→ **Records supplied**
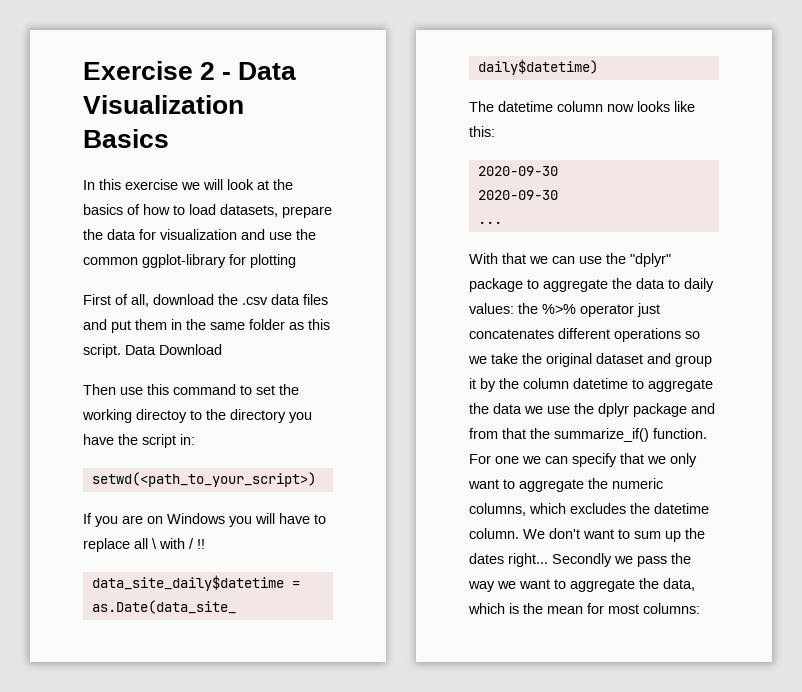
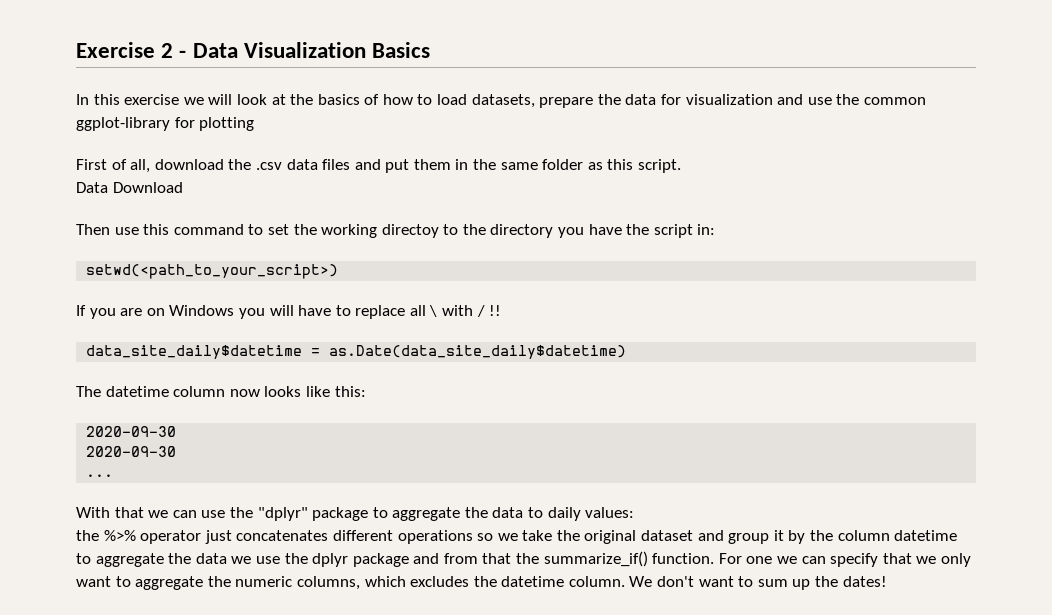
- First of all, download the .csv data files and put them in the same folder as this script. Data Download
+ First of all, download the .csv data files and put them in the same folder as this script.
+ Data Download
- With that we can use the "dplyr" package to aggregate the data to daily values: the %>% operator just concatenates different operations so we take the original dataset and group it by the column datetime to aggregate the data we use the dplyr package and from that the summarize_if() function.
+ With that we can use the "dplyr" package to aggregate the data to daily values:
+ the %>% operator just concatenates different operations so we take the original dataset and group it by the column datetime to aggregate the data we use the dplyr package and from that the summarize_if() function.
- We don't want to sum up the dates right... Secondly we pass the way we want to aggregate the data, which is the mean for most columns:
+ We don't want to sum up the dates!

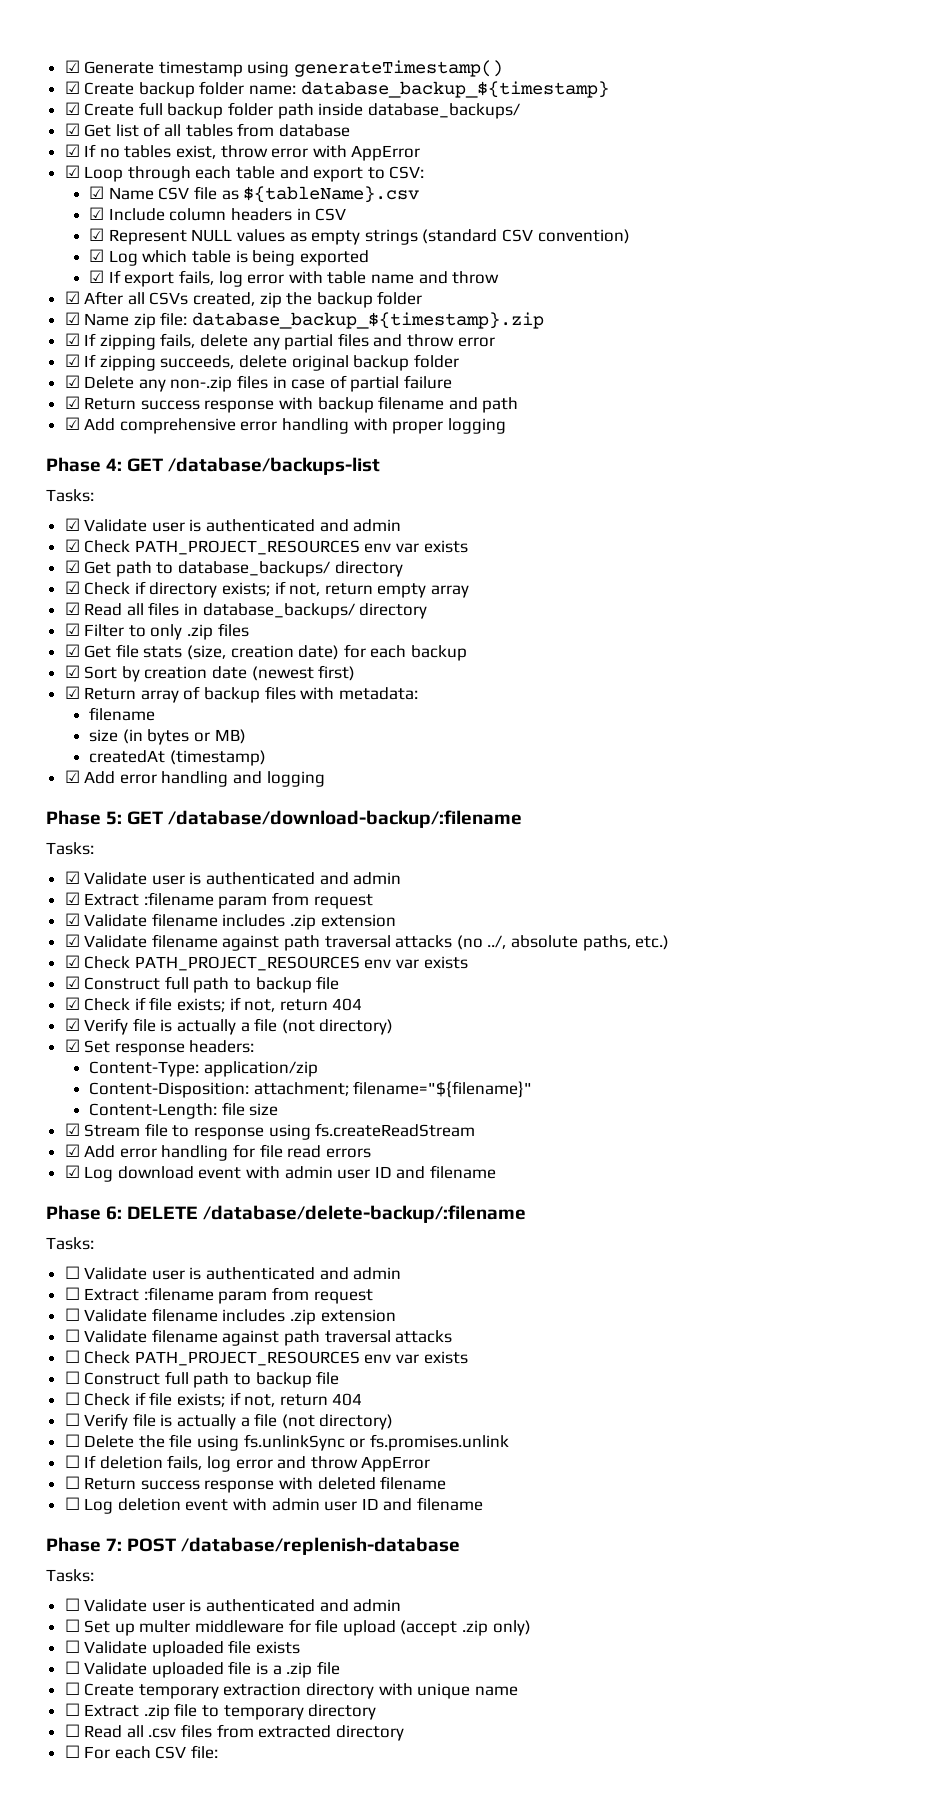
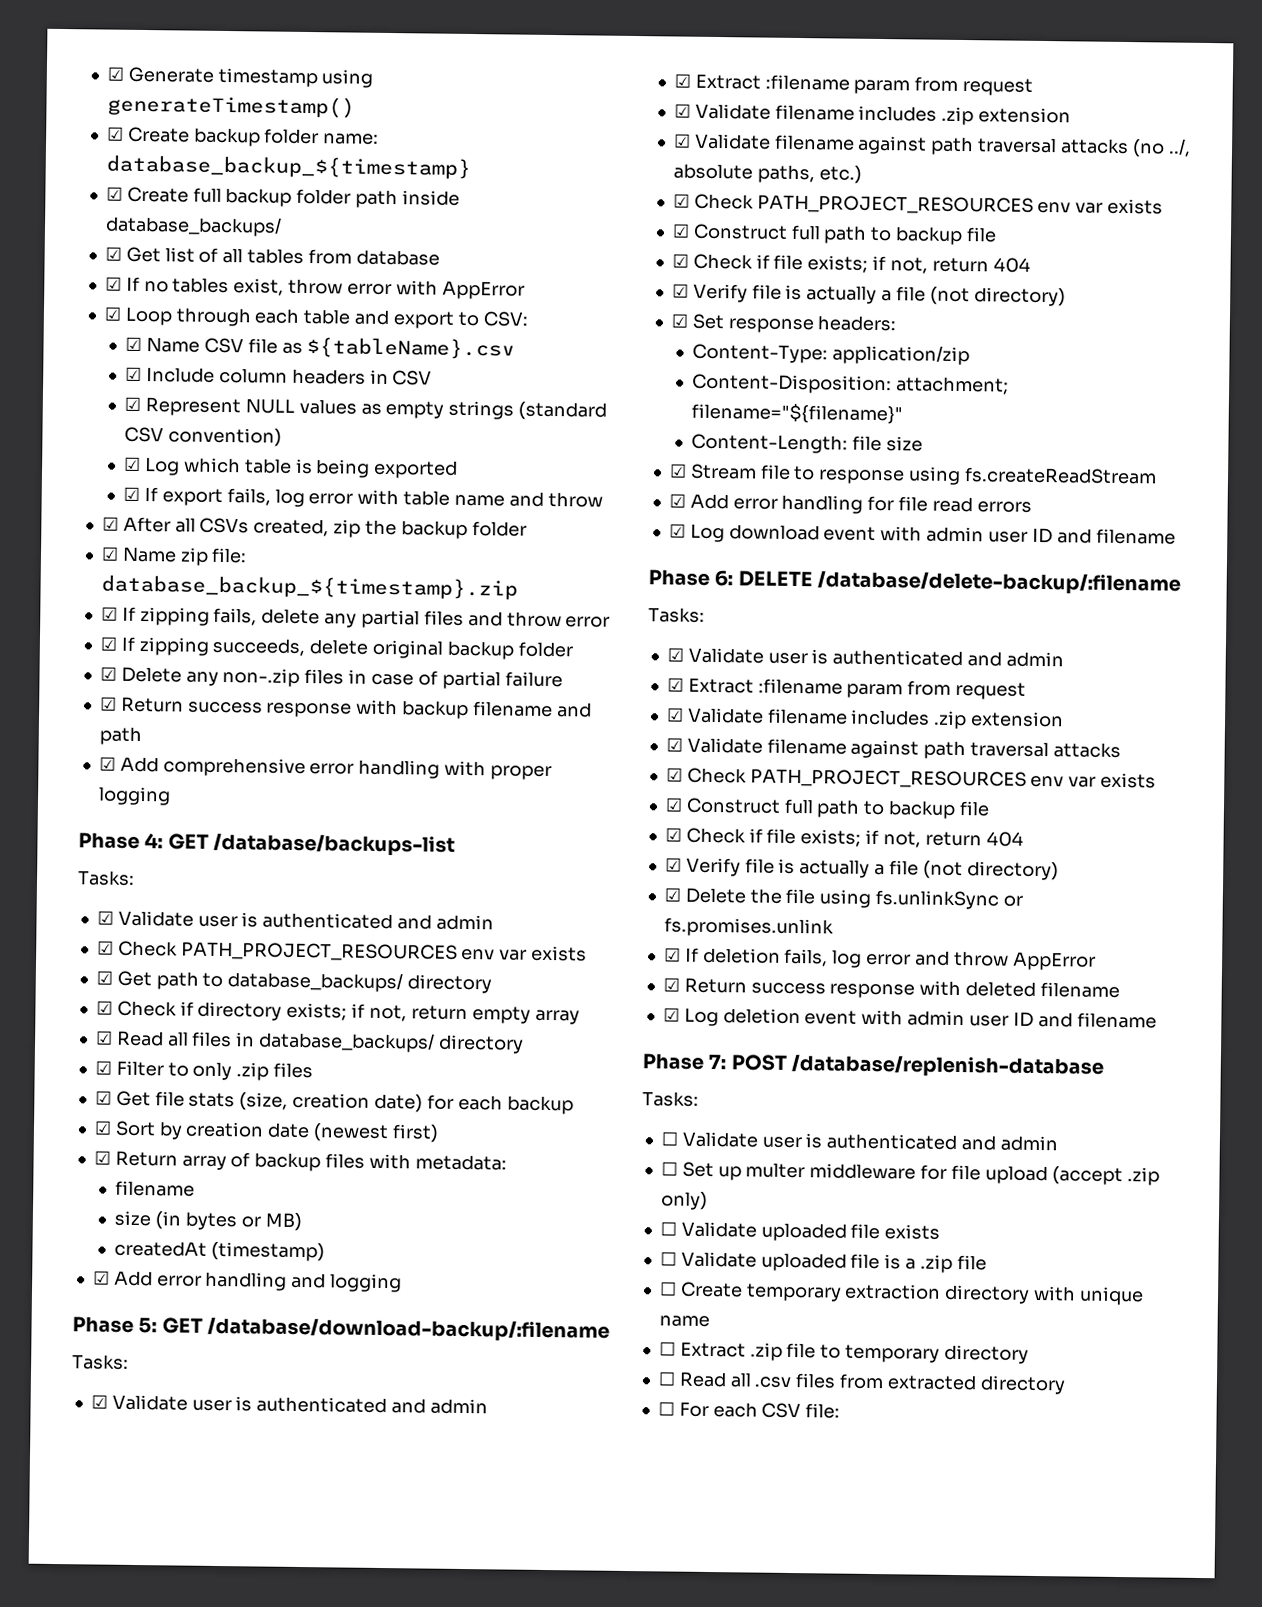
  Phase 6: DELETE /database/delete-backup/:filename
  Tasks:
- ☐ Validate user is authenticated and admin
- ☐ Extract :filename param from request
- ☐ Validate filename includes .zip extension
- ☐ Validate filename against path traversal attacks
- ☐ Check PATH_PROJECT_RESOURCES env var exists
- ☐ Construct full path to backup file
- ☐ Check if file exists; if not, return 404
- ☐ Verify file is actually a file (not directory)
- ☐ Delete the file using fs.unlinkSync or fs.promises.unlink
+ ☑ Validate user is authenticated and admin
+ ☑ Extract :filename param from request
+ ☑ Validate filename includes .zip extension
+ ☑ Validate filename against path traversal attacks
+ ☑ Check PATH_PROJECT_RESOURCES env var exists
+ ☑ Construct full path to backup file
+ ☑ Check if file exists; if not, return 404
+ ☑ Verify file is actually a file (not directory)
+ ☑ Delete the file using fs.unlinkSync or fs.promises.unlink
- ☐ If deletion fails, log error and throw AppError
+ ☑ If deletion fails, log error and throw AppError
- ☐ Return success response with deleted filename
+ ☑ Return success response with deleted filename
- ☐ Log deletion event with admin user ID and filename
+ ☑ Log deletion event with admin user ID and filename

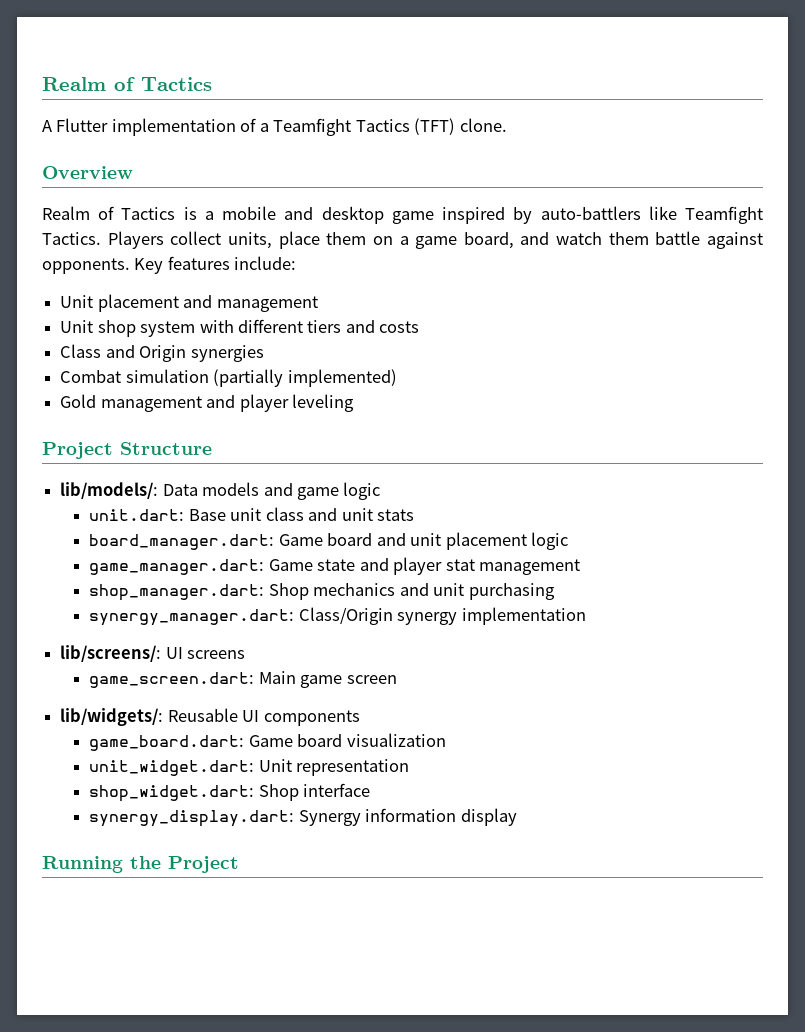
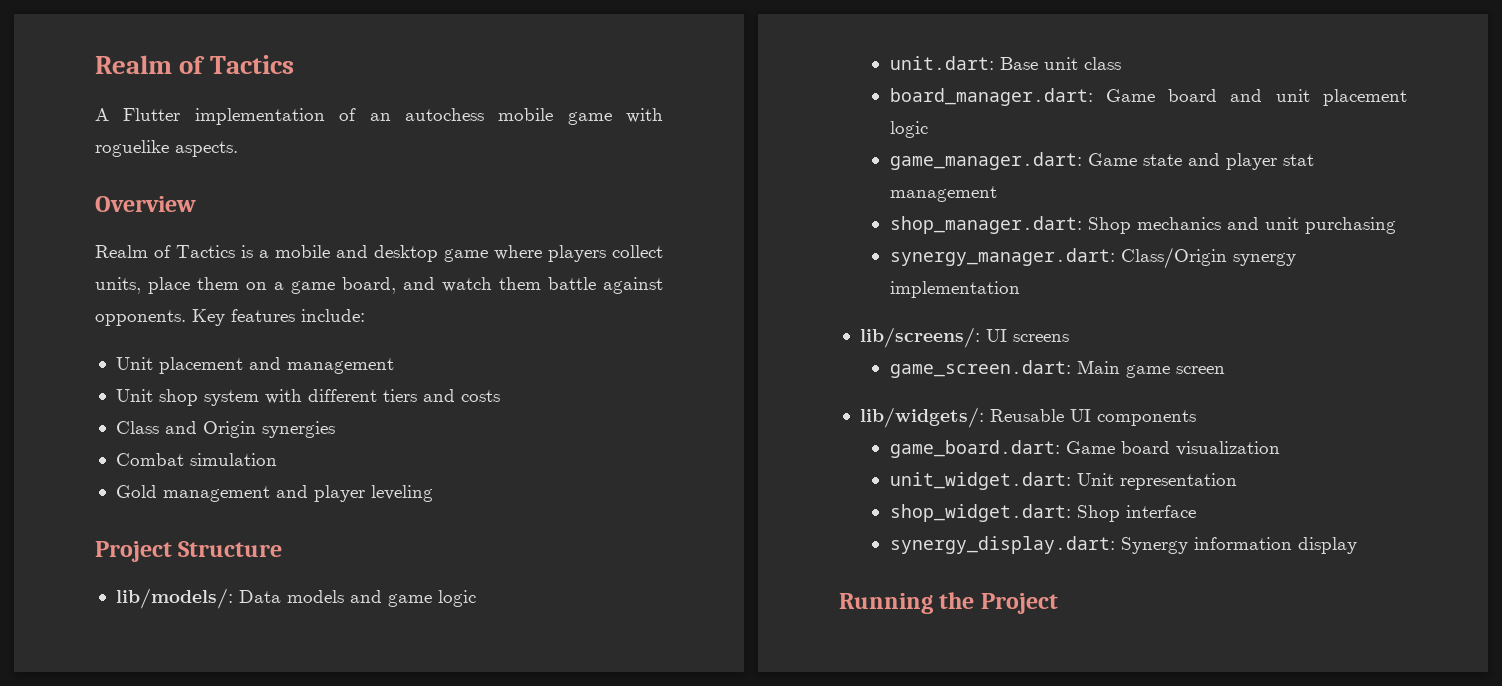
- A Flutter implementation of a Teamfight Tactics (TFT) clone.
+ A Flutter implementation of an autochess mobile game with roguelike aspects.
- Realm of Tactics is a mobile and desktop game inspired by auto-battlers like Teamfight Tactics. Players collect units, place them on a game board, and watch them battle against opponents.
+ Realm of Tactics is a mobile and desktop game where players collect units, place them on a game board, and watch them battle against opponents.
- Combat simulation (partially implemented)
+ Combat simulation
- unit.dart: Base unit class and unit stats
+ unit.dart: Base unit class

→ **About this exercise**
Using the entries above, repeat exactly the lines from the one with "- ☐ Return success" to the one with "desktop game where", both included, and leave the pictures behind.

→ **Answer to this problem**
- ☐ Return success response with deleted filename
+ ☑ Return success response with deleted filename
- ☐ Log deletion event with admin user ID and filename
+ ☑ Log deletion event with admin user ID and filename

- A Flutter implementation of a Teamfight Tactics (TFT) clone.
+ A Flutter implementation of an autochess mobile game with roguelike aspects.
- Realm of Tactics is a mobile and desktop game inspired by auto-battlers like Teamfight Tactics. Players collect units, place them on a game board, and watch them battle against opponents.
+ Realm of Tactics is a mobile and desktop game where players collect units, place them on a game board, and watch them battle against opponents.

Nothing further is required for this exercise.